TASK BRIEF: Write again exactly the lines in the listing below, starting at the line with "font-family: none ->" and ending at the line with "font-size: 15px ->", both included. Pictures are not copied.

MATERIAL TO PROCESS:
☆ ☆ ☆

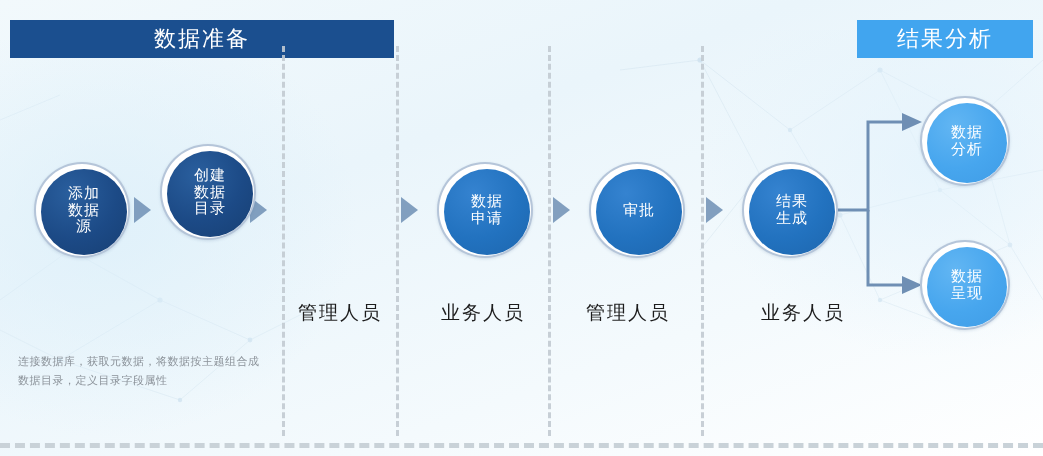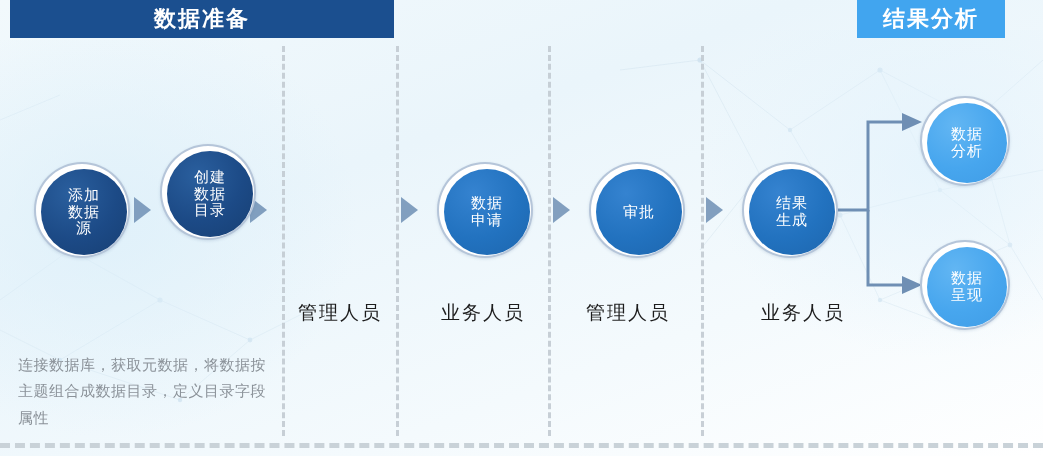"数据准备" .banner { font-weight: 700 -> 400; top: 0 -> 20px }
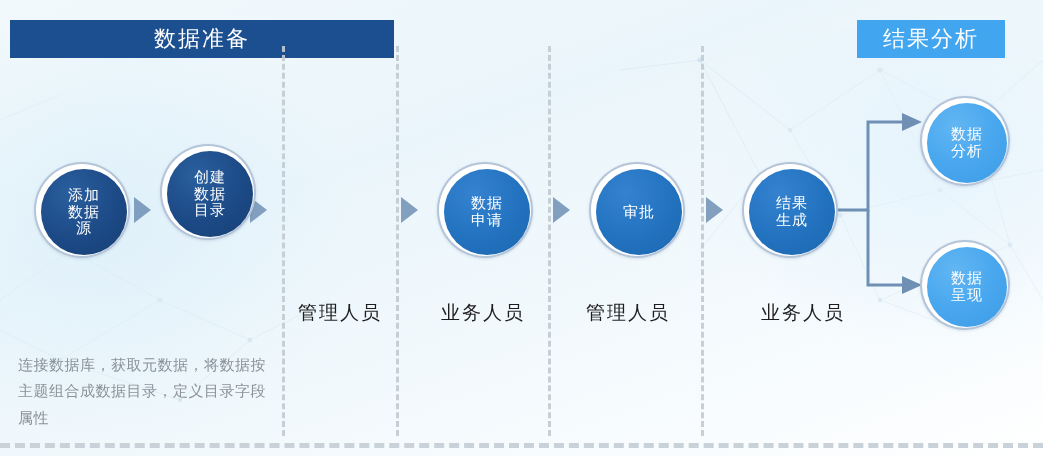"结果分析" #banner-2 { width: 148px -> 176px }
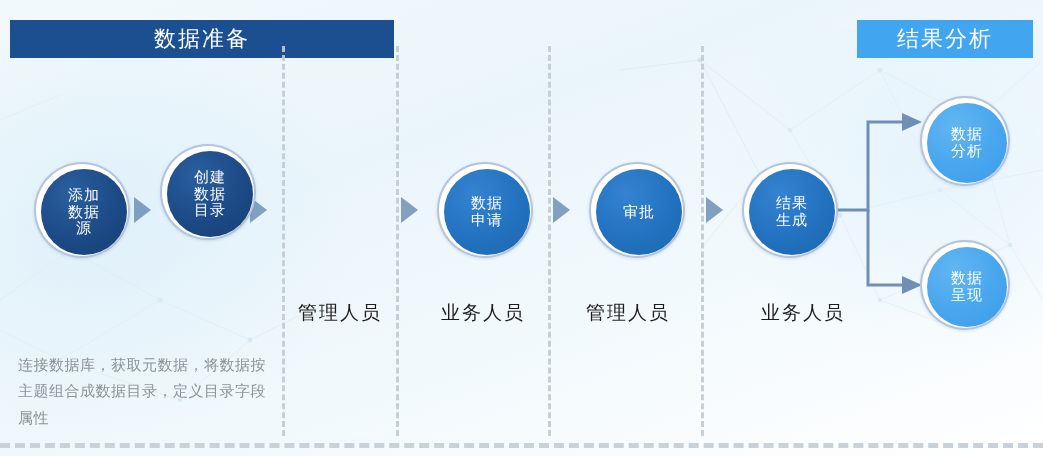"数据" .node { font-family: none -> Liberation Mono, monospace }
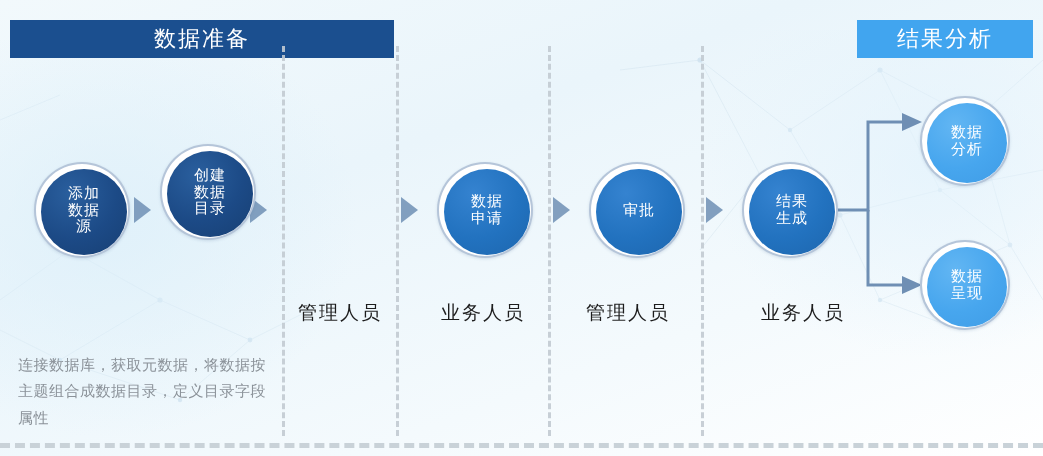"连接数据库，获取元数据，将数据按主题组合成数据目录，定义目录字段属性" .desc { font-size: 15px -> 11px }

☆ ☆ ☆

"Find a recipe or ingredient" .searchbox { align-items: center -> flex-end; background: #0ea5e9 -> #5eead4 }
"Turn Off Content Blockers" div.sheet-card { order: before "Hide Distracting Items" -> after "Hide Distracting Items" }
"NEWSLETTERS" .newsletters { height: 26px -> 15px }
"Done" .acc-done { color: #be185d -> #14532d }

☆ ☆ ☆

SOLUTION TO THIS EXERCISE:
"数据" .node { font-family: none -> Liberation Mono, monospace }
"连接数据库，获取元数据，将数据按主题组合成数据目录，定义目录字段属性" .desc { font-size: 15px -> 11px }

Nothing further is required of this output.